Evaluating the prognostic significance of carbonic anhydrases in TSCC

The expression levels of carbonic anhydrases are shown in Figure 1A. Twenty anhydrases, that are related to prognosis and overall survival prediction, were identified using LASSO Cox analysis and univariate and multivariate Cox regression analyses (Table 1; Figure 1B,C). CA9 was eventually identified based on the Kaplan‐Meier survival analysis (P = .002; Table 1).

Figure 1

Evaluating the prognostic significance of carbonic anhydrases in TSCC. A, Heatmap of carbonic anhydrases expression in TSCC. B, The validation and elucidation of carbonic anhydrases was performed through the LASSO regression model. C, The forest plot exhibited hazard ratios (HR) and 95% confidence interval (95% CI) by multivariate Cox regression analysis

Table 1

Univariate analysis and Kaplan‐Meier survival analysis of carbonic anhydrases in TSCC

Gene	Univariate analysis		Kaplan‐Meier survival analysis
	HR	P‐value	P‐value
CA9	1.386	<.001 ***	.002 **
CA5B	0.388	.106	.009 **
CA5AP1	0.478	.835	.056
CA4	4.279	.030 *	.061
CA12	1.198	.164	.181
CA5A	0.059	.781	.371
CA2	1.077	.373	.384
CA5BP1	0.567	.120	.400
CA8	0.894	.892	.432
CA7	0.968	.982	.565
CA6	1.765	.186	.567
CA10	0.046	.467	.583
CA1	0.013	.694	.617
CA14	1.557	.553	.631
CA3‐AS1	0.793	.511	.632
CA3	1.011	.906	.725
CA11	0.901	.585	.757
CA13	0.967	.909	.775
CA15P1	0.108	.366	.785
CA15P2	0.009	.677	.864

P < .05 was considered statistically significant.

P < .05.

P < .01.

P < .001.

Analysis of the differentially expressed genes and immune infiltration level with CA9 high and low expression group in TSCC

A total of 940 differentially expressed genes were screened with CA9 high and low expression groups.
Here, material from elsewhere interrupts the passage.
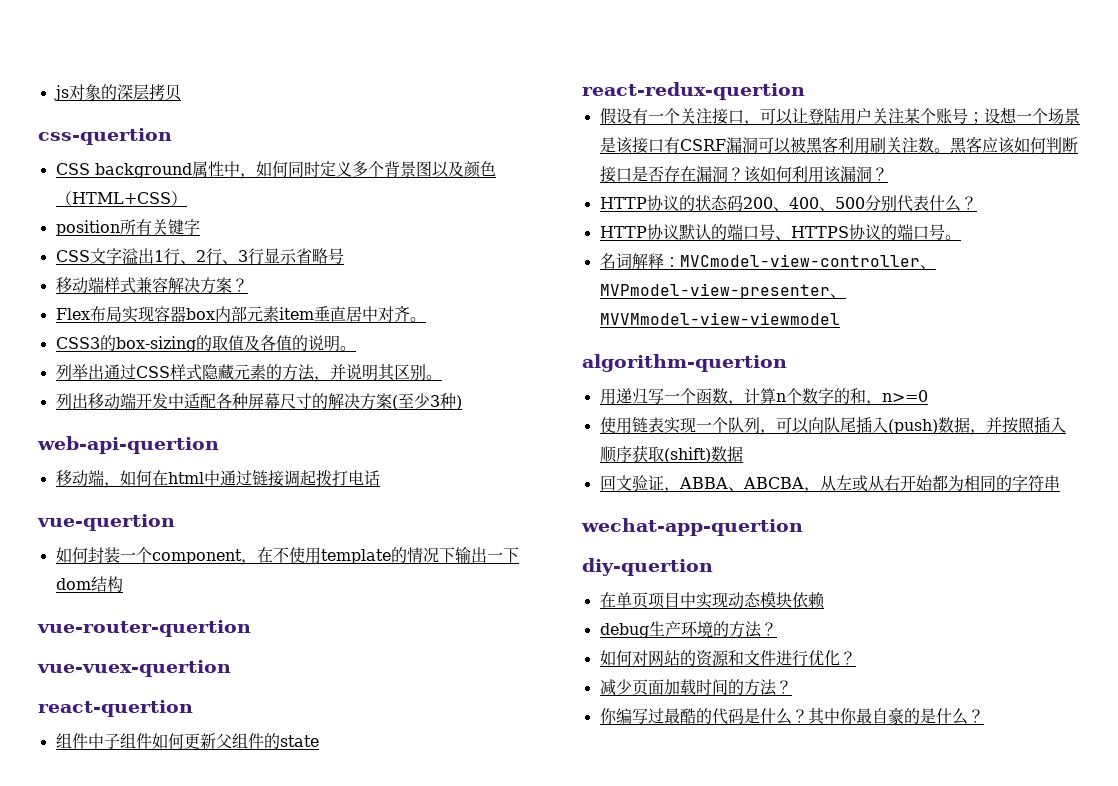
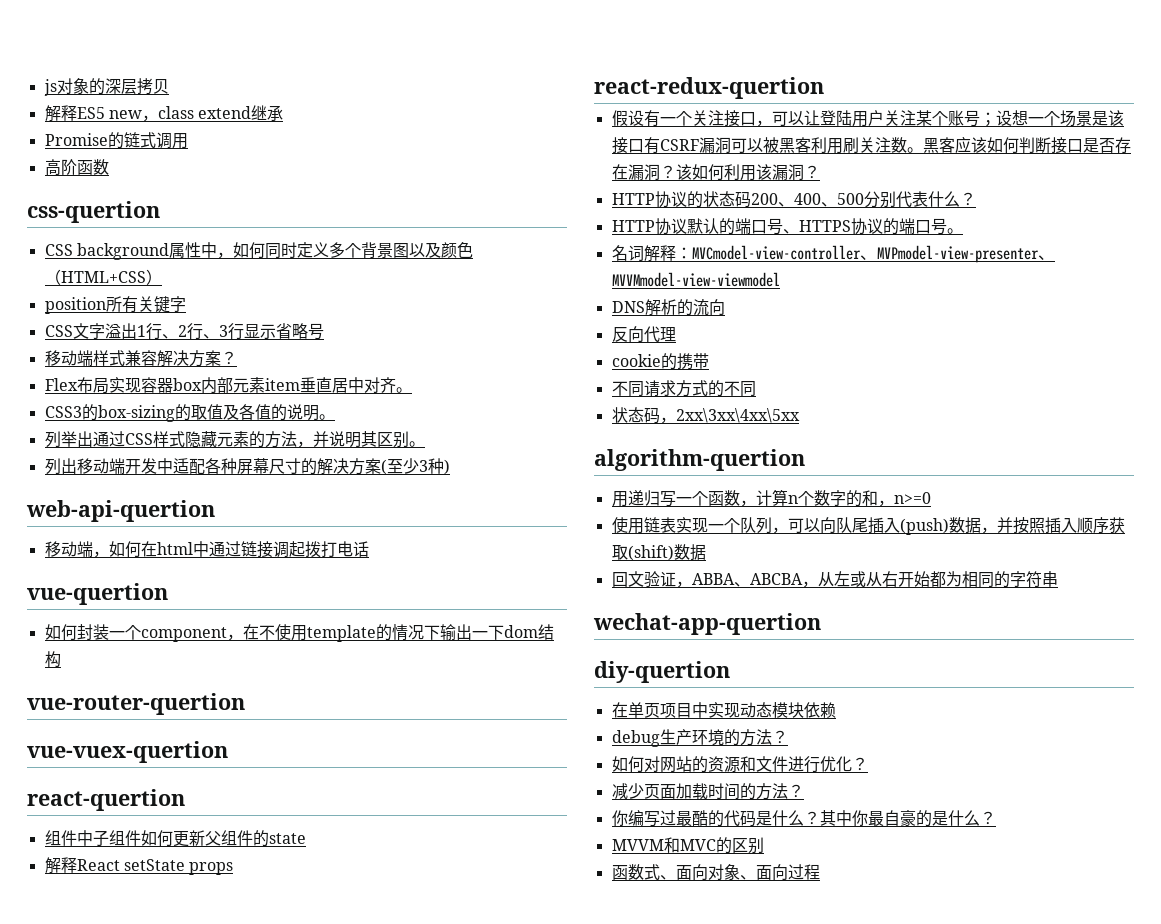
(181, 92) none -> [44,105,284,122] [44,132,188,149] [44,159,109,176] // 解释ES5 new，class extend继承 // Promise的链式调用 // 高阶函数
(319, 741) none -> [44,857,234,875] // 解释React setState props
(840, 318) none -> [611,299,725,316] [611,326,676,343] [611,353,709,370] [611,380,756,397] [611,407,800,424] // DNS解析的流向 // 反向代理 // cookie的携带 // 不同请求方式的不同 // 状态码，2xx\3xx\4xx\5xx
(984, 716) none -> [611,837,764,854] [611,864,820,880] // MVVM和MVC的区别 // 函数式、面向对象、面向过程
The top twenty differentially expressed genes are shown in the heatmap (Figure 2A). The GO analysis suggested that the differentially expressed genes were closely associated with leucocyte migration, extracellular matrix and receptor ligand activity (Figure 2C, Supplementary Table 1). In the Hallmarks gene sets, the highly enriched I and significant pathways were E2F targets, apoptosis, hypoxia, G2M checkpoint, PI3K/AKR/mTOR signalling pathway and TGF‐beta signalling. In the KEGG gene sets, pathways, such as nitrogen metabolism, mismatch repair, glyoxylate and dicarboxylate metabolism, DNA replication and ABC transporters, were identified (Figure 2D,E).

Figure 2

Analysis of differentially expressed genes and immune infiltration level with CA9 high and low expression groups in TSCC. A, Heatmap of the analysed differentially expressed genes. B, Volcano plot of the differentially expressed genes with CA9 high and low expression groups. C, Go analysis of the differentially expressed genes with CA9 high and low expression groups. D, Analysis of Hallmark gene sets by GSEA. E, Analysis of KEGG by GSEA. F, Violin plot of immune infiltration level between CA9 high and low expression groups. G, Immune scores between CA9 high and low expression groups. H, Stromal scores between CA9 high and low expression groups

The CIBERSORT analysis demonstrated that follicular helper T cells, regulatory T cells and eosinophils were significantly infiltrated in the different groups (Figure 2F). However, the immune score and stromal score showed no significance in the high and low CA9 expression groups (Figure 2G,H).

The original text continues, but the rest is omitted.